*** Opening of Entries shown ***

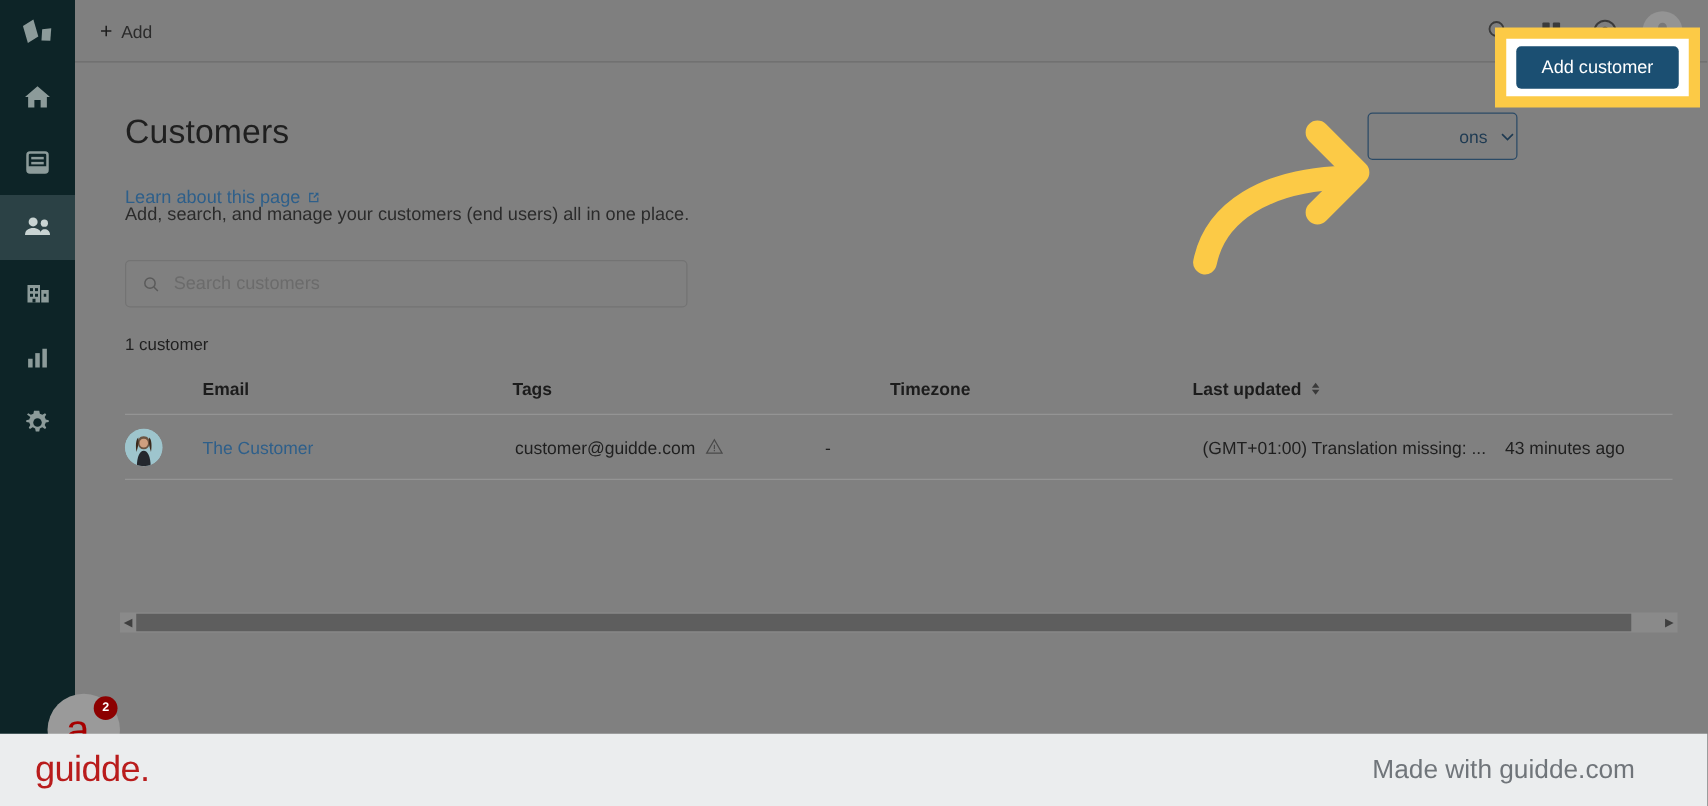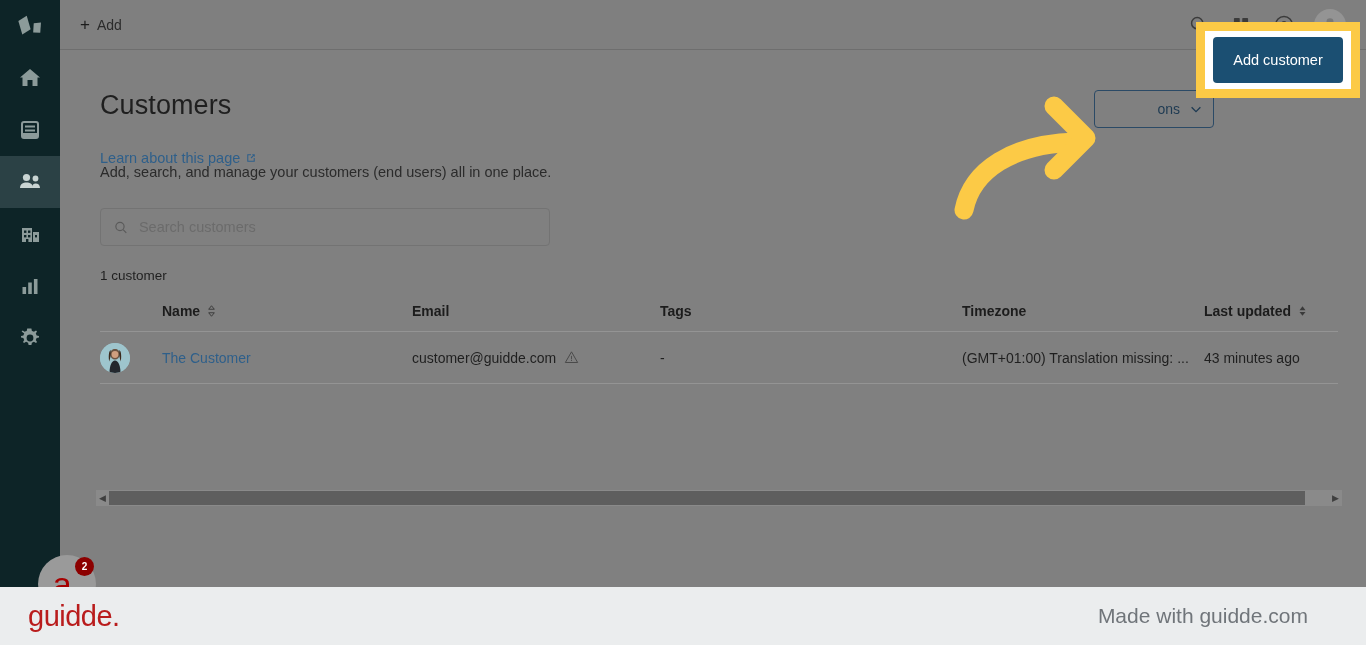--- a/index.html
+++ b/index.html
@@ -86,28 +86,28 @@
   }
 
   
   .hdr-actions {
     position: absolute; right: 152px; top: 40px;
     height: 38px; width: 120px;
     border: 1px solid #2b4a66;
     border-radius: 4px;
     background: transparent;
     display: flex; align-items: center; justify-content: flex-end;
-    padding-right: 10px; gap: 9px;
+    gap: 9px;
     cursor: pointer;
   }
   .hdr-actions-label { font-size: 14px; color: #1e3a52; }
 
   .highlight-box {
     position: absolute; right: 6px; top: 22px;
-    width: 164px; height: 76px;
+    width: 164px; height: 64px;
     background: #fcca46;
     padding: 9px;
     z-index: 8;
   }
   .highlight-inner {
     width: 100%; height: 100%;
     background: #ffffff;
     padding: 6px 8px;
     display: flex; align-items: center; justify-content: center;
   }
@@ -370,27 +370,20 @@
         <line x1="15.2" y1="15.2" x2="20" y2="20" stroke="#5a5a5a" stroke-width="1.8"></line>
       </svg>
       <input class="search-input" type="text" placeholder="Search customers" style="">
     </div>
 
     <div class="count-label">1 customer</div>
 
     <div class="table">
       <div class="thead">
         <div class="th c-sel"></div>
-        <div class="th c-name">
-          <span>Name</span>
-          <svg width="11" height="14" viewBox="0 0 12 16">
-            <path d="M6 2 L9.2 6 L2.8 6 Z" fill="none" stroke="#3a3a3a" stroke-width="1.1"></path>
-            <path d="M6 14 L9.2 10 L2.8 10 Z" fill="none" stroke="#3a3a3a" stroke-width="1.1"></path>
-          </svg>
-        </div>
         <div class="th c-mail">
           <span>Email</span>
         </div>
         <div class="th c-tags">
           <span>Tags</span>
         </div>
         <div class="th c-tz">
           <span>Timezone</span>
         </div>
         <div class="th c-upd">

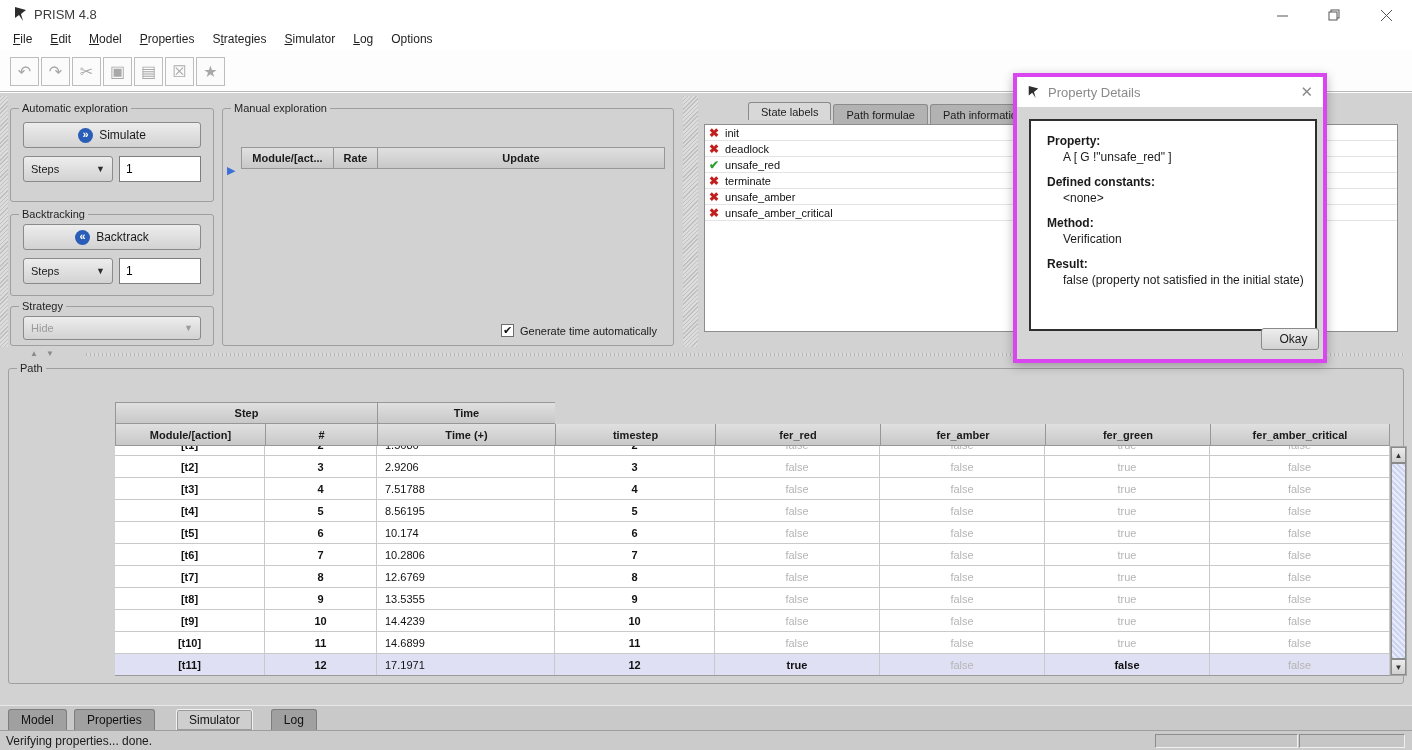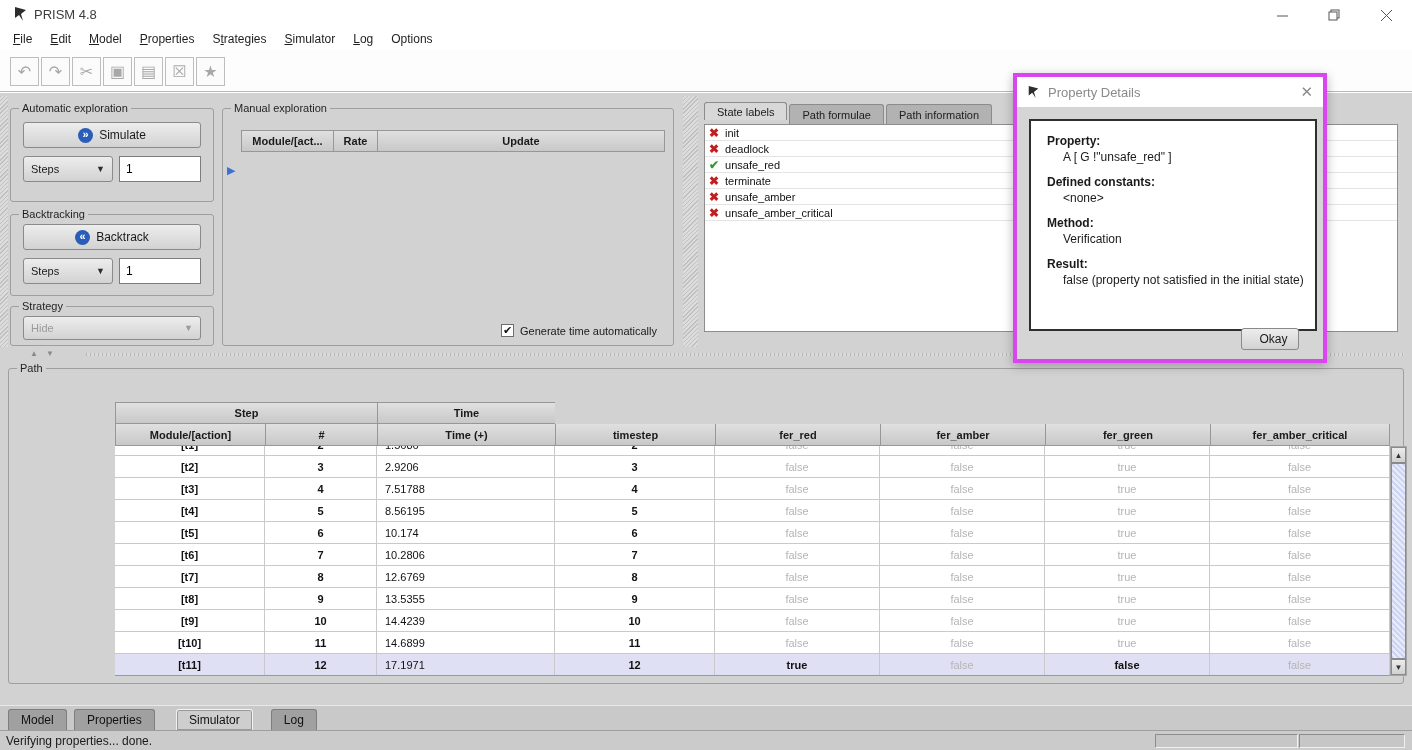--- a/index.html
+++ b/index.html
@@ -32,35 +32,35 @@
   
   fieldset { position:absolute; border:1px solid #9f9f9f; border-radius:3px; background:transparent; }
   fieldset legend { font-size:11px; color:#1f1f1f; margin-left:8px; padding:0 3px; }
   .btn { background:linear-gradient(#ededed,#d2d2d2); border:1px solid #8a8a8a; border-radius:3px; font-size:12px; color:#1a1a1a; display:flex; align-items:center; justify-content:center; gap:6px; }
   .combo { background:linear-gradient(#ededed,#d2d2d2); border:1px solid #8a8a8a; border-radius:3px; font-size:11px; color:#1a1a1a; display:flex; align-items:center; justify-content:space-between; padding:0 7px; }
   .combo .arr { font-size:9px; color:#2c2c2c; }
   .combo.disabled, .combo.disabled .arr { color:#9b9b9b; }
   .txt-input { border:1px solid #7d7d7d; background:#fff; font-size:12px; font-family:"Liberation Sans",sans-serif; padding-left:6px; }
   .circle-ico { width:15px; height:15px; border-radius:50%; background:#2a5db8; color:#fff; font-size:11px; font-weight:bold; display:inline-flex; align-items:center; justify-content:center; line-height:1; padding-bottom:2px; }
   
-  .mx-table { position:absolute; left:18px; top:16px; width:424px; font-size:11px; }
+  .mx-table { position:absolute; left:18px; top:33px; width:424px; font-size:11px; }
   .mx-head { display:flex; }
   .mx-head div { background:linear-gradient(#e0e0e0,#c8c8c8); border:1px solid #979797; border-right-width:0; height:22px; display:flex; align-items:center; justify-content:center; font-weight:bold; }
   .mx-head div:last-child { border-right-width:1px; }
   .mx-row { display:flex; }
   .mx-row div { background:#e2e2f6; border:1px solid #9a9a9a; border-top-width:0; border-right-width:0; height:22px; display:flex; align-items:center; padding-left:5px; color:#111; }
   .mx-row div:last-child { border-right-width:1px; }
   .mx-arrow { position:absolute; left:4px; top:50px; color:#3a6fd8; font-size:11px; }
   .checkbox-row { position:absolute; right:16px; bottom:8px; display:flex; align-items:center; gap:6px; font-size:11px; }
   .checkbox-box { width:13px; height:13px; background:#fff; border:1px solid #6e6e6e; font-size:11px; line-height:11px; text-align:center; color:#111; }
   
   .labels-panel { position:absolute; left:700px; top:104px; width:704px; height:240px; }
   .lp-tabs { display:flex; gap:2px; padding-left:4px; }
   .lp-tab { height:20px; padding:0 12px; font-size:11px; display:flex; align-items:center; background:#b2b2b2; border:1px solid #8b8b8b; border-bottom:none; border-radius:3px 3px 0 0; color:#1c1c1c; }
-  .lp-tab.active { background:#d8d8d8; height:18px; margin-top:-2px; }
+  .lp-tab.active { background:#d8d8d8; height:18px; margin-top:-2px;margin-left:44px; }
   .lp-list { position:absolute; left:4px; right:6px; top:20px; bottom:12px; background:#fff; border:1px solid #8d8d8d; overflow:hidden; }
   .lp-item { height:16px; display:flex; align-items:center; gap:6px; padding-left:4px; font-size:11px; border-bottom:1px solid #e4e4e4; color:#111; }
   .lp-ico-no { color:#c41e1e; font-weight:bold; font-size:12px; }
   .lp-ico-yes { color:#2f9e2f; font-weight:bold; font-size:12px; }
   
   .h-splitter { position:absolute; left:0; top:349px; width:1412px; height:11px; }
   .h-splitter .dots { position:absolute; left:86px; right:8px; top:4px; height:3px; background:repeating-linear-gradient(90deg,#b4b4b4 0 1px,#dadada 1px 4px); }
   .h-splitter .grip { position:absolute; left:30px; top:0; font-size:8px; color:#8a8a8a; letter-spacing:8px; }
   
   .path-grid-head { position:absolute; display:grid; font-size:11px; }
@@ -79,21 +79,21 @@
   .ps-btn { position:absolute; left:0; width:15px; height:16px; background:linear-gradient(#ececec,#d0d0d0); border:1px solid #8a8a8a; font-size:8px; color:#333; display:flex; align-items:center; justify-content:center; }
   .ps-thumb { position:absolute; left:0; width:15px; background:repeating-linear-gradient(45deg,#cdd5f2 0 2px,#e8ecfa 2px 4px); border:1px solid #8a8a8a; }
   
   .dialog { position:absolute; left:1013px; top:73px; width:314px; height:290px; background:#d5d5d5; border:4px solid #d946ef; box-shadow:0 3px 10px rgba(0,0,0,.28); z-index:20; }
   .dlg-title { position:absolute; left:0; top:0; width:100%; height:30px; background:#fff; display:flex; align-items:center; }
   .dlg-title-text { font-size:13px; color:#8a8a8a; margin-left:8px; }
   .dlg-close { position:absolute; right:10px; top:6px; font-size:15px; color:#8a8a8a; }
   .dlg-content { position:absolute; left:12px; top:42px; width:288px; height:212px; background:#fff; border:2px solid #2e2e2e; padding:13px 8px 0 16px; font-size:12px; }
   .dlg-label { font-weight:bold; }
   .dlg-value { margin:2px 0 11px 16px; }
-  .dlg-okay { position:absolute; right:24px; bottom:9px; width:58px; height:22px;padding-left:7px; }
+  .dlg-okay { position:absolute; right:4px; bottom:9px; width:58px; height:22px;padding-left:7px; }
   
   .bottom-bar { position:absolute; left:0; top:705px; width:100%; height:25px; background:#c9c9c9; border-top:1px solid #e8e8e8; }
   .b-tab { position:absolute; top:3px; height:21px; padding:0 12px; display:flex; align-items:center; font-size:12px; color:#111; background:#a0a0a0; border:1px solid #7d7d7d; border-bottom:none; border-radius:3px 3px 0 0; }
   .b-tab.active { background:#cecece; border-color:#f2f2f2; box-shadow:inset 0 0 0 1px #9a9a9a; }
   .statusbar { position:absolute; left:0; top:730px; width:100%; height:20px; background:#cbcbcb; border-top:1px solid #9e9e9e; }
   .status-text { position:absolute; left:6px; top:3px; font-size:12px; color:#1a1a1a; }
   .status-cell { position:absolute; top:3px; height:14px; background:#c6c6c6; border:1px solid; border-color:#8c8c8c #f0f0f0 #f0f0f0 #8c8c8c; }
 </style>
 </head>
 <body>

*** Close of Entries shown ***

◆ About this exercise
Look through the entries above and quote exactly the lines from the line with "#8a8a8a; border-radius:3px; font-size:11px;" to the line with "width:13px; height:13px; background:#fff;", counting both of those lines.

◆ Your response
   .combo { background:linear-gradient(#ededed,#d2d2d2); border:1px solid #8a8a8a; border-radius:3px; font-size:11px; color:#1a1a1a; display:flex; align-items:center; justify-content:space-between; padding:0 7px; }
   .combo .arr { font-size:9px; color:#2c2c2c; }
   .combo.disabled, .combo.disabled .arr { color:#9b9b9b; }
   .txt-input { border:1px solid #7d7d7d; background:#fff; font-size:12px; font-family:"Liberation Sans",sans-serif; padding-left:6px; }
   .circle-ico { width:15px; height:15px; border-radius:50%; background:#2a5db8; color:#fff; font-size:11px; font-weight:bold; display:inline-flex; align-items:center; justify-content:center; line-height:1; padding-bottom:2px; }
   
-  .mx-table { position:absolute; left:18px; top:16px; width:424px; font-size:11px; }
+  .mx-table { position:absolute; left:18px; top:33px; width:424px; font-size:11px; }
   .mx-head { display:flex; }
   .mx-head div { background:linear-gradient(#e0e0e0,#c8c8c8); border:1px solid #979797; border-right-width:0; height:22px; display:flex; align-items:center; justify-content:center; font-weight:bold; }
   .mx-head div:last-child { border-right-width:1px; }
   .mx-row { display:flex; }
   .mx-row div { background:#e2e2f6; border:1px solid #9a9a9a; border-top-width:0; border-right-width:0; height:22px; display:flex; align-items:center; padding-left:5px; color:#111; }
   .mx-row div:last-child { border-right-width:1px; }
   .mx-arrow { position:absolute; left:4px; top:50px; color:#3a6fd8; font-size:11px; }
   .checkbox-row { position:absolute; right:16px; bottom:8px; display:flex; align-items:center; gap:6px; font-size:11px; }
   .checkbox-box { width:13px; height:13px; background:#fff; border:1px solid #6e6e6e; font-size:11px; line-height:11px; text-align:center; color:#111; }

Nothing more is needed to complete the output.